I am interested in a class of incidences structures that is closed under duals and complements, is connected and satisfies that each point is incident with at least two lines, and that for the set of lines incident with a point, there is some point $p$ such that some subset of those lines are not incident with $p$. Moreover, for every point $p$ there is no other point incident with all the lines $p$ is incident with.
Of course, since such a class is closed under duals, the latter conditions must hold with "point" and "line" interchanged everywhere, too. Similarly, because of the closure under complements, there are more conditions that need to be satisfied derived from the ones already given.
There may be more conditions that we have not yet been able to determine, and here are some examples of structures that work and don’t work.
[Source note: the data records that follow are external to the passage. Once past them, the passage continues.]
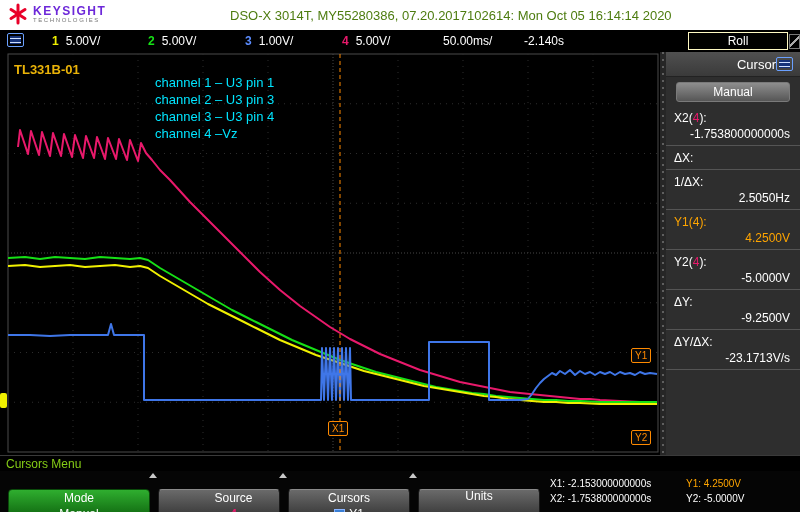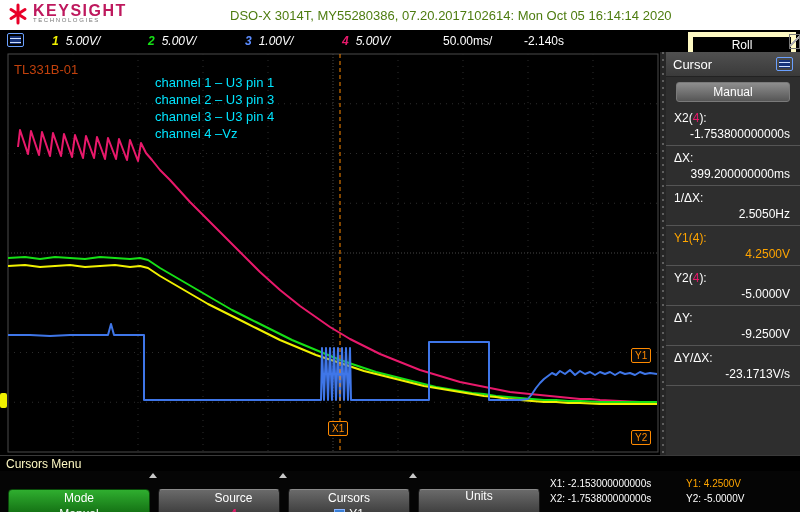--- a/index.html
+++ b/index.html
@@ -2,73 +2,73 @@
 <html><head>
 <meta charset="utf-8">
 <style>
   html,body{margin:0;padding:0;background:#111;}
   .screen{position:relative;width:800px;height:512px;background:#000;overflow:hidden;
           font-family:"Liberation Sans",sans-serif;-webkit-font-smoothing:antialiased;}
 
   
   .top-bar{position:absolute;left:0;top:0;width:800px;height:30px;background:#fff;}
   .logo{position:absolute;left:8px;top:3px;display:flex;align-items:center;gap:5px;}
-  .brand-name{font-size:16px;font-weight:bold;letter-spacing:1.5px;color:#be185d;line-height:12px;}
+  .brand-name{font-size:12px;font-weight:bold;letter-spacing:1.5px;color:#6d28d9;line-height:12px;}
   .brand-sub{font-size:6px;letter-spacing:1.6px;color:#777;line-height:7px;}
   .scope-title{position:absolute;left:230px;top:8px;font-size:13px;color:#4d7c0f;white-space:nowrap;}
 
   
   .status-bar{position:absolute;left:0;top:30px;width:800px;height:22px;background:#000;color:#fff;font-size:12px;}
   .blue-icon{width:17px;height:14px;border:1px solid #6aa0ff;border-radius:2px;background-color:#16337a;
              box-sizing:border-box;padding:2px 2px;
              background-image:repeating-linear-gradient(to bottom,#cfe0ff 0 1px,transparent 1px 4px);
              background-clip:content-box;}
   .sb-left-icon{position:absolute;left:7px;top:3px;}
-  .ch{position:absolute;top:4px;white-space:nowrap;font-style:italic;}
+  .ch{position:absolute;top:4px;white-space:nowrap;}
   .chnum{font-weight:bold;margin-right:7px;}
   .c1{color:#f0f000}.c2{color:#16e016}.c3{color:#5b8cff}.c4{color:#e8196b}
   .ch1pos{left:52px}.ch2pos{left:148px}.ch3pos{left:245px}.ch4pos{left:342px}
   .tb{position:absolute;left:443px;top:4px;}
   .delay{position:absolute;left:524px;top:4px;}
-  .roll-box{position:absolute;left:688px;top:2px;width:98px;height:16px;border:5px solid #fef9c3;
+  .roll-box{position:absolute;left:688px;top:2px;width:98px;height:16px;border:1px solid #fef9c3;
             text-align:center;line-height:16px;font-size:12px;color:#fff;}
   .corner-icon{position:absolute;left:789px;top:4px;width:9px;height:13px;border:1px solid #777;
                background:linear-gradient(135deg,transparent 42%,#aaa 42% 58%,transparent 58%);}
 
   
   .display{position:absolute;left:0;top:52px;width:660px;height:403px;background:#000;}
   #wave-svg{position:absolute;left:0;top:0;}
   .gnd1{position:absolute;left:0px;top:341px;width:7px;height:15px;background:#f0f000;border-radius:2px;}
-  .device-label{position:absolute;left:14px;top:10px;color:#c2410c;font-size:13px;}
+  .device-label{position:absolute;left:14px;top:10px;color:#eab308;font-size:13px;font-weight:bold;}
   .ann{position:absolute;left:155px;top:22px;color:#00e5ff;font-size:13px;line-height:17px;white-space:nowrap;}
   .tag{position:absolute;height:13px;line-height:13px;padding:0 3px;font-size:10px;border:1px solid #ff8a00;
        color:#ff8a00;background:rgba(10,10,10,.85);border-radius:2px;}
   .x1t{left:328px;top:369px;}
   .y1t{left:631px;top:296px;}
   .y2t{left:631px;top:378px;}
 
   
   .sidebar{position:absolute;left:660px;top:52px;width:140px;height:403px;background:#2e2e2e;box-sizing:border-box;}
   .grip{position:absolute;left:0;top:0;width:6px;height:403px;background-color:#262626;
         background-image:repeating-linear-gradient(to bottom,#5f5f5f 0 2px,transparent 2px 7px);
         background-size:2px 100%;background-position:2px 0;background-repeat:no-repeat;}
   .sb-header{margin-left:6px;height:24px;background:linear-gradient(#505050,#3a3a3a);border-bottom:1px solid #222;
              display:flex;align-items:center;padding:0 7px;}
-  .sb-title{flex:1;color:#fff;font-size:13px;}
+  .sb-title{flex:1;color:#fff;font-size:13px;text-align:right;}
   .manual-btn{margin:5px 10px 4px 16px;height:18px;background:linear-gradient(#8e8e8e,#565656);
               border:1px solid #7a7a7a;border-radius:3px;color:#fff;font-size:12px;text-align:center;line-height:18px;}
   .crow{margin-left:6px;padding:4px 10px 3px 8px;border-bottom:1px solid #555;color:#fff;font-size:12px;}
   .clabel{height:16px;line-height:16px;}
   .cvalue{height:16px;line-height:16px;text-align:right;}
   .src{color:#e8196b;}
   .crow.hl,.crow.hl .src{color:#ffa500;}
 
   
   .menu-label-bar{position:absolute;left:0;top:455px;width:800px;height:16px;background:#000;border-top:1px solid #3a3a3a;
-                  box-sizing:border-box;color:#fef9c3;font-size:12px;display:flex;align-items:center;padding-left:6px;}
+                  box-sizing:border-box;color:#84cc16;font-size:12px;display:flex;align-items:center;padding-left:6px;}
   .softkeys{position:absolute;left:0;top:471px;width:800px;height:41px;background:#050505;}
   .sk{position:absolute;top:18px;height:34px;border-radius:4px;color:#fff;font-size:12px;box-sizing:border-box;
       display:flex;flex-direction:column;align-items:center;justify-content:center;gap:2px;}
   .sk-green{background:linear-gradient(#2fae2f,#0a5a0a);border:1px solid #0a4a0a;}
   .sk-gray{background:linear-gradient(#6a6a6a,#2e2e2e);border:1px solid #191919;border-top-color:#8a8a8a;}
   .sk1{left:8px;width:142px;}
   .sk2{left:158px;width:122px;padding-left:29px;}
   .sk3{left:288px;width:122px;}
   .sk4{left:418px;width:122px;gap:12px;}
   .mag{color:#e8196b;font-weight:bold;}
@@ -175,21 +175,20 @@
       <div class="blue-icon"></div>
     </div>
     <div class="manual-btn">Manual</div>
 
     <div class="crow">
       <div class="clabel"><span>X2(</span><span class="src">4</span><span>):</span></div>
       <div class="cvalue">-1.753800000000s</div>
     </div>
     <div class="crow">
       <div class="clabel"><span>ΔX:</span></div>
-      <div class="cvalue">399.200000000ms</div>
     </div>
     <div class="crow">
       <div class="clabel"><span>1/ΔX:</span></div>
       <div class="cvalue">2.5050Hz</div>
     </div>
     <div class="crow hl">
       <div class="clabel"><span>Y1(</span><span class="src">4</span><span>):</span></div>
       <div class="cvalue">4.2500V</div>
     </div>
     <div class="crow">

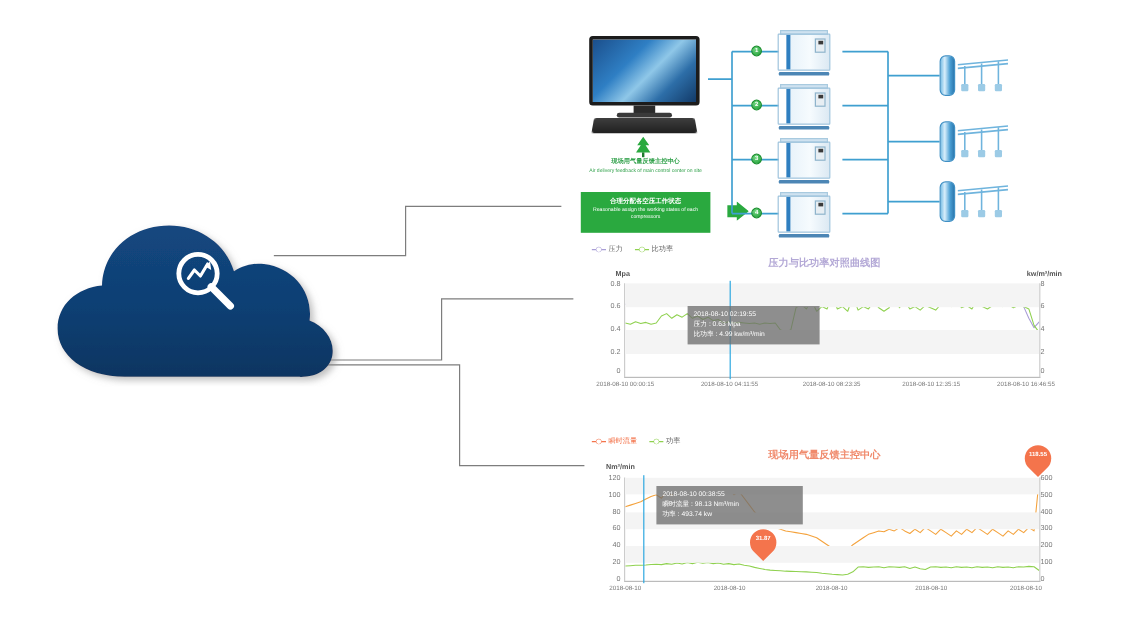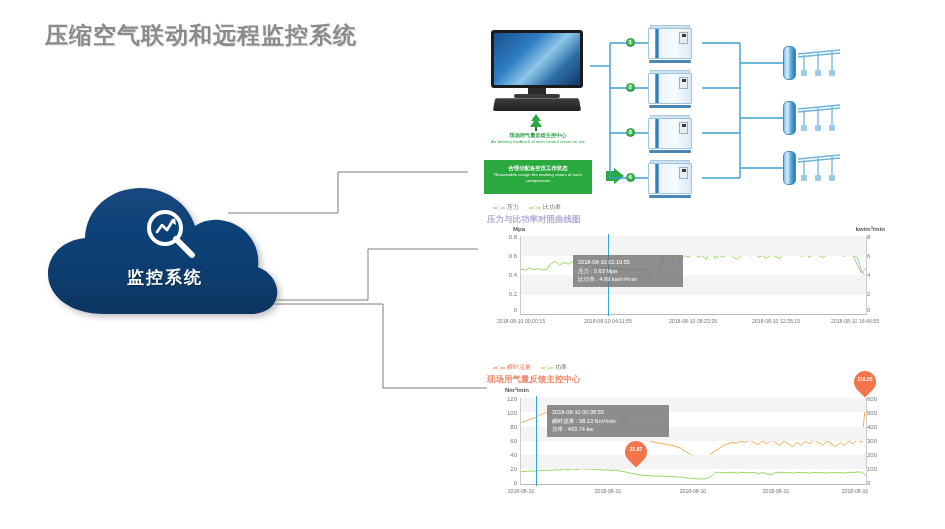--- a/index.html
+++ b/index.html
@@ -93,21 +93,21 @@
 
   
   .chart-card{position:absolute;background:#fff;}
   .chart-legend{position:absolute;display:flex;gap:10px;align-items:center;font-size:6px;}
   .lg-item{display:flex;align-items:center;gap:2px;color:#666;}
   .lg-mark{display:inline-block;width:12px;height:6px;position:relative;}
   .lg-mark::before{content:"";position:absolute;left:0;top:2.5px;width:12px;height:1px;}
   .lg-mark::after{content:"";position:absolute;left:4px;top:1px;width:4px;height:4px;border-radius:50%;background:#fff;box-sizing:border-box;}
   .lg-text{font-size:6px;}
 
-  .chart-title{position:absolute;font-size:8.5px;font-weight:bold;width:100%;}
+  .chart-title{position:absolute;font-size:8.5px;font-weight:bold;text-align:center;width:100%;}
   .axis-unit{position:absolute;font-size:6px;color:#555;font-weight:bold;}
   .tick-label{position:absolute;font-size:6px;color:#777;text-align:right;}
   .xtick{position:absolute;font-size:5.2px;color:#777;text-align:center;line-height:1.25;white-space:nowrap;}
 
   .plot-area{position:absolute;overflow:hidden;}
   .band{position:absolute;left:0;width:100%;background:#f4f4f4;}
 
   .tooltip{
     position:absolute;background:rgba(110,110,110,.78);color:#fff;
     font-size:5.6px;line-height:1.55;padding:3px 5px;box-sizing:border-box;
@@ -127,21 +127,20 @@
   .pin-txt{
     position:absolute;left:0;top:5px;width:22px;text-align:center;
     color:#fff;font-size:5px;font-weight:bold;
   }
 </style>
 </head>
 <body>
 
 <div class="stage">
 
-  <div id="page-title">压缩空气联动和远程监控系统</div>
 
   <div class="connector" style="left:228px;top:168px;width:240px;height:48px;">
     <svg width="240" height="48">
       <polyline points="0,45 110,45 110,4 240,4" fill="none" stroke="#7d7d7d" stroke-width="1"></polyline>
     </svg>
   </div>
   <div class="connector" style="left:228px;top:245px;width:250px;height:58px;">
     <svg width="250" height="58">
       <polyline points="0,55 140,55 140,4 250,4" fill="none" stroke="#7d7d7d" stroke-width="1"></polyline>
     </svg>
@@ -177,21 +176,20 @@
         Z"></path>
     </svg>
 
     <svg id="magnifier-icon" viewBox="0 0 62 58">
       <circle cx="25" cy="22" r="16" fill="none" stroke="#ffffff" stroke-width="4"></circle>
       <polyline points="17,26 22,19 27,24 33,14" fill="none" stroke="#ffffff" stroke-width="2.6" stroke-linecap="round" stroke-linejoin="round"></polyline>
       <polygon points="31,16 35,12 36,19" fill="#ffffff"></polygon>
       <line x1="36" y1="33" x2="52" y2="49" stroke="#ffffff" stroke-width="6" stroke-linecap="round"></line>
     </svg>
 
-    <div id="cloud-label">监控系统</div>
   </div>
 
   <div id="diagram-panel">
 
     <div class="monitor">
       <div class="mon-screen"></div>
       <div class="mon-stand"></div>
       <div class="mon-base"></div>
       <div class="keyboard"></div>
     </div>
The class should include as examples the following:
- the Fano plane;
- the generalized quadrangles corresponding to the 2x2 and 3x3 grids, i.e. GQ(1,1) and GQ(2,1);
- the smallest Benz plane (i.e. the trivial 3-(5,3,1) design given by all subsets of cardinality 3 of a 5 element set); and
- all of their complements and duals.
Non-examples should include:
- the projective plane over GF(3);
- the affine plane over GF(2);
- the generalized hexagon GH(1,2); and
- the Doily GQ(2,2).
I was wondering if incidence structures satisfying these or similar properties were studied in some context, and if the examples and non-examples that I give are consistent with some already known class of structures. I should add that closure under complements is observed in examples, but we have not been able to show that it must hold.